How to parse mixed text and JSON log entries in AWS CloudWatch for Log Metric Filter - amazon-web-services

I am trying to parse log entries which are a mix of text and JSON. The first line is text representation and the next lines are JSON payload of the event. One of the possible examples are:
2016-07-24T21:08:07.888Z [INFO] Command completed lessonrecords-create
{
"key": "lessonrecords-create",
"correlationId": "c1c07081-3f67-4ab3-a5e2-1b3a16c87961",
"result": {
"id": "9457ce88-4e6f-4084-bbea-14fff78ce5b6",
"status": "NA",
"private": false,
"note": "Test note",
"time": "2016-02-01T01:24:00.000Z",
"updatedAt": "2016-07-24T21:08:07.879Z",
"createdAt": "2016-07-24T21:08:07.879Z",
"authorId": null,
"lessonId": null,
"groupId": null
}
}
For these records I try to define Log Metric Filter to a) match records b) select data or dimensions if possible.
According to the AWS docs JSON pattern should look like this:
{ $.key = "lessonrecords-create" }
however, it does not match anything. My guess is that because of mix text and JSON in a single log entry.
So, the questions are:
1. Is it possible to define a pattern that will match this log format?
2. Is it possible to extract dimensions, values from such a log format?
3. Help me with a pattern to do this.

If you set up the metric filter in the way that you have defined, the test will not register any matches (I have also had this issue), however when you deploy the metric filter it will still register matches (at least mine did). Just keep in mind that there is no way (as far as I am aware) to run this metric filter BACKWARDS (ie. it will only capture data from when it is created). [If you're trying to get stats on past data, you're better off using log insight queries]
I am currently experimenting with different parse statements to try and extract data (its also a mix of JSON and text), this thread MAY help you (it didn't for me) Amazon Cloudwatch Logs Insights with JSON fields .
UPDATE!
I have found a way to parse the text but its a little bit clunky. If you export your cloudwatch logs using a lamda function to SumoLogic, their search tool allows for MUCH better log manipulation and lets you parse JSON fields (if you treat the entire entry as text). SumoLogic is also really helpful because you can just extract your search results as a CSV. For my purposes, I parse the entire log message in SumoLogic, extract all the logs as a CSV and then I used regex in Python to filter through and extract the values I need.
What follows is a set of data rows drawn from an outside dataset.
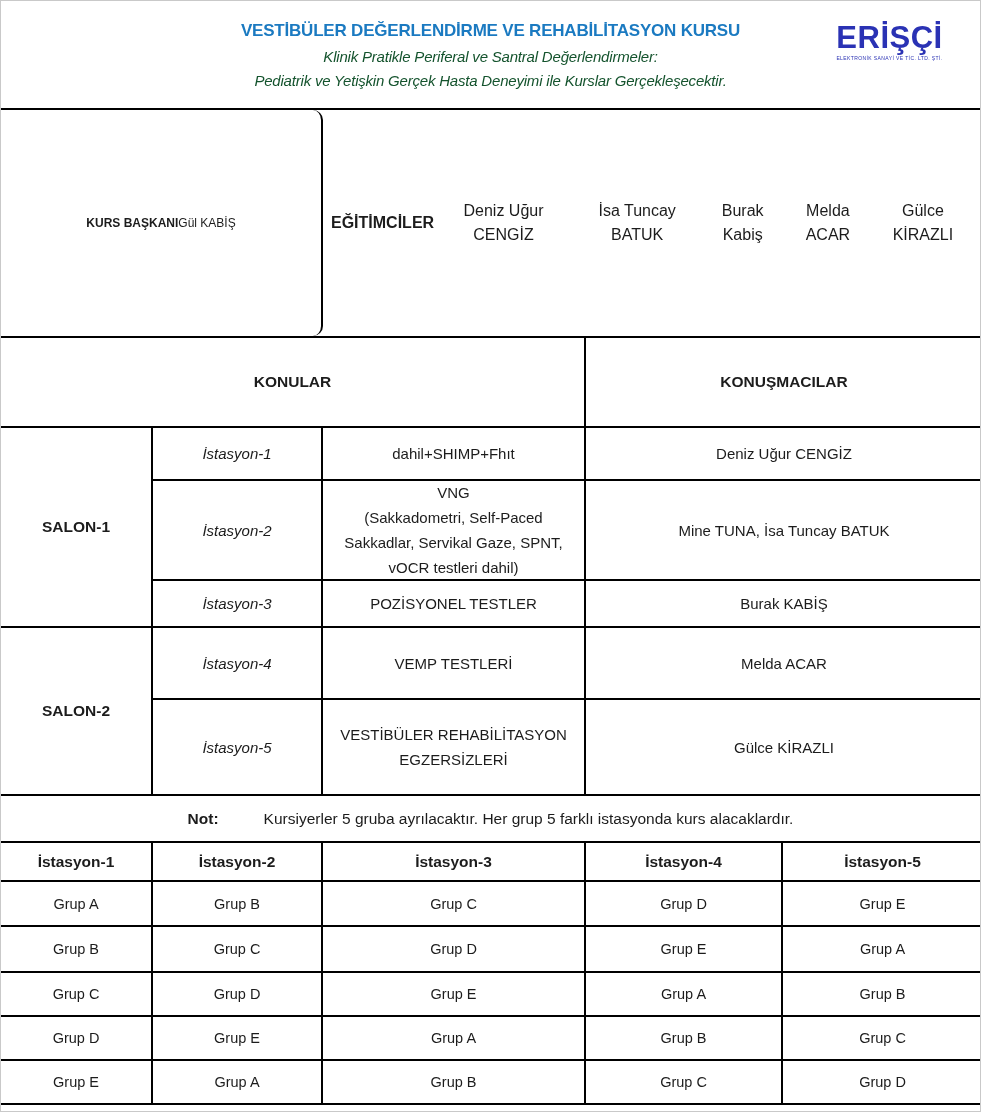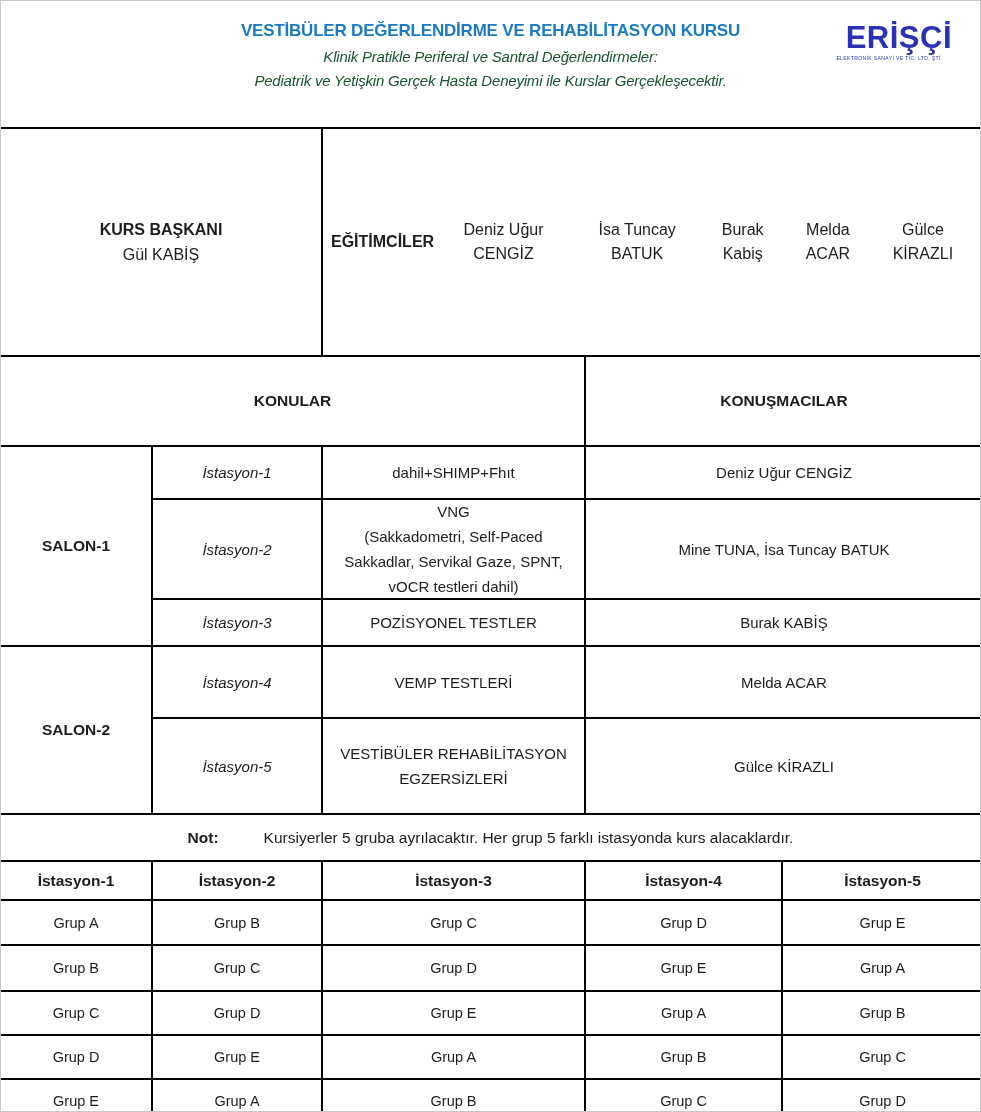"VESTİBÜLER DEĞERLENDİRME VE" .header { height: 126px -> 107px }
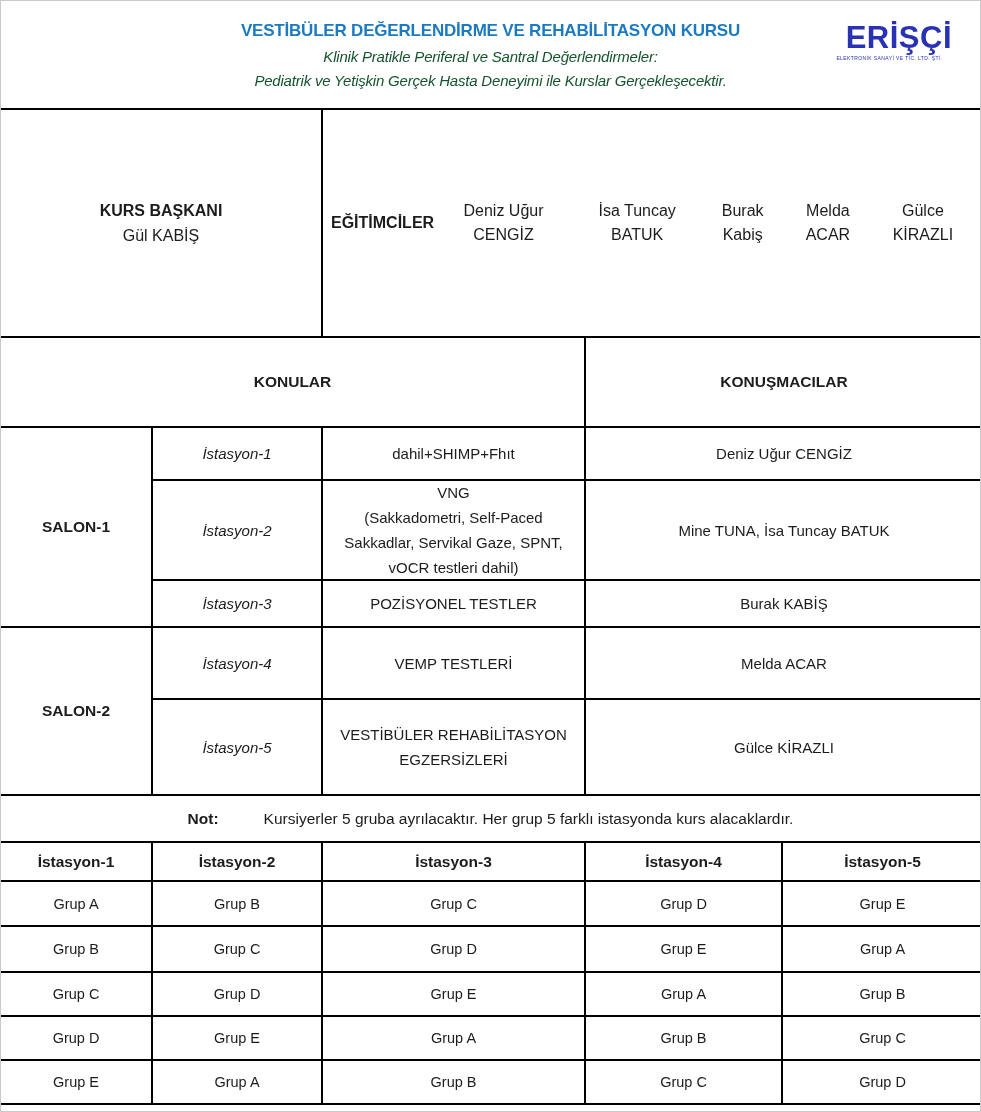"ERİŞÇİ" .logo-word { text-align: right -> none }
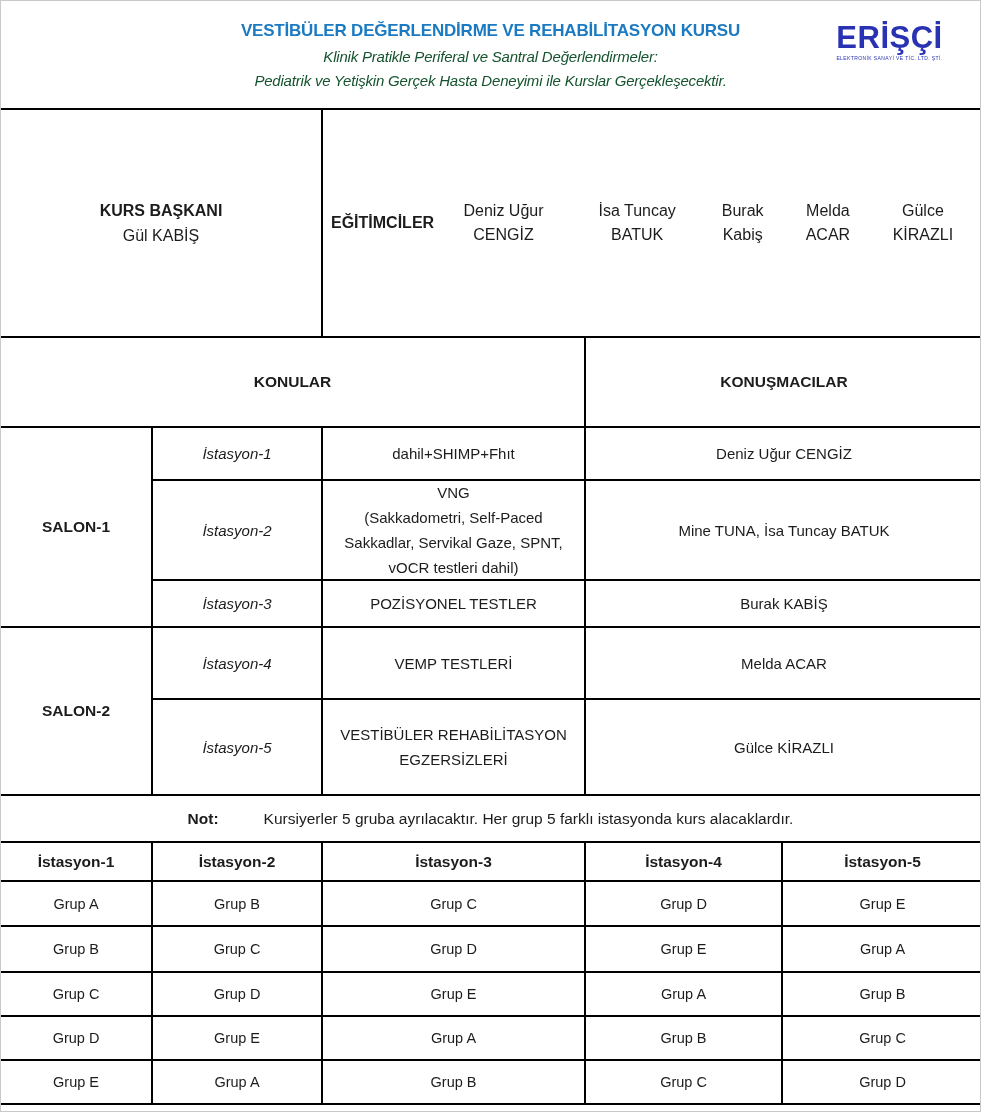"KURS BAŞKANI" .chair-cell { border-radius: none -> 10px; flex-direction: column -> row; font-size: 16px -> 12px }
Let's say you have the following log
2021-09-29 15:51:18,624 [main] DEBUG com.company.app.SparkResources - AUDIT : {"user":"Raspoutine","method":"GET","pathInfo":"/analysis/123"}
you can parse it like this to be able to handle the part after "AUDIT : " as a JSON
fields #message
| parse #message "* [*] * * - AUDIT : *" as timestamp, thread, logLevel, clazz, msg
| filter ispresent(msg)
| filter method = "GET" # You can use fields which are contained in the JSON String of 'msg' field. Do not use 'msg.method' but directly 'method'
The fields contained in your isolated / parsed JSON field are automatically added as fields usable in the query

You can use CloudWatch Events for such purpose(aka Subscription Filters), what you will need to do is define a cloudwatch Rule which uses an expression statement to match your logs.
Here, I will let you do all the reading:
https://docs.aws.amazon.com/AmazonCloudWatch/latest/logs/SubscriptionFilters.html
https://docs.aws.amazon.com/AmazonCloudWatch/latest/events/Create-CloudWatch-Events-Scheduled-Rule.html
:)

Split the message into 3 fields and the 3rd field will be a valid json . I think in your case it would be
fields #timestamp, #message
| parse #message '[] * {"*"}' as field1, field2, field3
| limit 50
field3 is the valid json.
[INFO} will be the first field.

You can search JSON string representation, which is not as powerful.
For your example,
instead of { $.key = "lessonrecords-create" }
try "\"key\":\"lessonrecords-create\"".
This filter is not semantically identical to your requirement, though. It will also give events where key is not at the root of json.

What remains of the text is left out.